*** EXERCISE MATERIALS Section Begins ***

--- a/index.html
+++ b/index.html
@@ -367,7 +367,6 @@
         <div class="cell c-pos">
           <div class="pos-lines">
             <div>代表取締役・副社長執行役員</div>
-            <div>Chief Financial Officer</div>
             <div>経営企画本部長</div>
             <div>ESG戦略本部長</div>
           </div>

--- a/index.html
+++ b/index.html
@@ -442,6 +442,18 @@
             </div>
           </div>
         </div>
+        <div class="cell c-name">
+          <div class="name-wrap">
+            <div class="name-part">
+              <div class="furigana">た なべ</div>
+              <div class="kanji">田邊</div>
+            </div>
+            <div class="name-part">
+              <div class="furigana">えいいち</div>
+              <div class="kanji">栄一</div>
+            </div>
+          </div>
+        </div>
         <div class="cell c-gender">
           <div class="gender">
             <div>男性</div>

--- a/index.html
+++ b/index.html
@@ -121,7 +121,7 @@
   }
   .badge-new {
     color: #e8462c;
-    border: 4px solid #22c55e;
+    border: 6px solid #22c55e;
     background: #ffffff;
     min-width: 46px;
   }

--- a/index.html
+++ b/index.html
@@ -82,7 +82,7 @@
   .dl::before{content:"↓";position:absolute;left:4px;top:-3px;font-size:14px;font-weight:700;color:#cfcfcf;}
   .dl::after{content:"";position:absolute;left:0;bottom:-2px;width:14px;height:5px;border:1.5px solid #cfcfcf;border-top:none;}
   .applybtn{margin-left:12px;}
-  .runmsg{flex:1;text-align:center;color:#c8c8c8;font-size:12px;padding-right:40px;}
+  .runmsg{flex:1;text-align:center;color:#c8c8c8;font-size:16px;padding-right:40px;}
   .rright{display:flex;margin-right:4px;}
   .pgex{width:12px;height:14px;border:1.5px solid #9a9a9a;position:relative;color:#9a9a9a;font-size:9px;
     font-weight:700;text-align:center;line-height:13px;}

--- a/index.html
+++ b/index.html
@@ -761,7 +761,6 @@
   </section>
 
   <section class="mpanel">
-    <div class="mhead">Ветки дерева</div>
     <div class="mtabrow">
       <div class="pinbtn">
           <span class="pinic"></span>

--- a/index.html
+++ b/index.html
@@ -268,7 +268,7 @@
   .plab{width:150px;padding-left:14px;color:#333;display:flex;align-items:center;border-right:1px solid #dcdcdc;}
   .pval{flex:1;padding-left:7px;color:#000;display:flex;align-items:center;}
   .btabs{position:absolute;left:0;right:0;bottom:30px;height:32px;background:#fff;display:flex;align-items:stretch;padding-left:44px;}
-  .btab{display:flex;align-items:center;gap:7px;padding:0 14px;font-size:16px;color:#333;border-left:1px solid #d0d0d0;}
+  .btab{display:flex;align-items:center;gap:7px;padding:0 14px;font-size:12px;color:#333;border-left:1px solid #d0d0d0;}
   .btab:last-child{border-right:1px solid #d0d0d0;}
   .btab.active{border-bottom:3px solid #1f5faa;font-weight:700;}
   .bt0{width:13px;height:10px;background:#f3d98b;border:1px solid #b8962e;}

*** EXERCISE MATERIALS Section Ends ***

WORK TO BE COMPLETED: All lines above containing the string "flex": copy each one.

RESPONSE AREA:
-  .runmsg{flex:1;text-align:center;color:#c8c8c8;font-size:12px;padding-right:40px;}
+  .runmsg{flex:1;text-align:center;color:#c8c8c8;font-size:16px;padding-right:40px;}
   .rright{display:flex;margin-right:4px;}
   .plab{width:150px;padding-left:14px;color:#333;display:flex;align-items:center;border-right:1px solid #dcdcdc;}
   .pval{flex:1;padding-left:7px;color:#000;display:flex;align-items:center;}
   .btabs{position:absolute;left:0;right:0;bottom:30px;height:32px;background:#fff;display:flex;align-items:stretch;padding-left:44px;}
-  .btab{display:flex;align-items:center;gap:7px;padding:0 14px;font-size:16px;color:#333;border-left:1px solid #d0d0d0;}
+  .btab{display:flex;align-items:center;gap:7px;padding:0 14px;font-size:12px;color:#333;border-left:1px solid #d0d0d0;}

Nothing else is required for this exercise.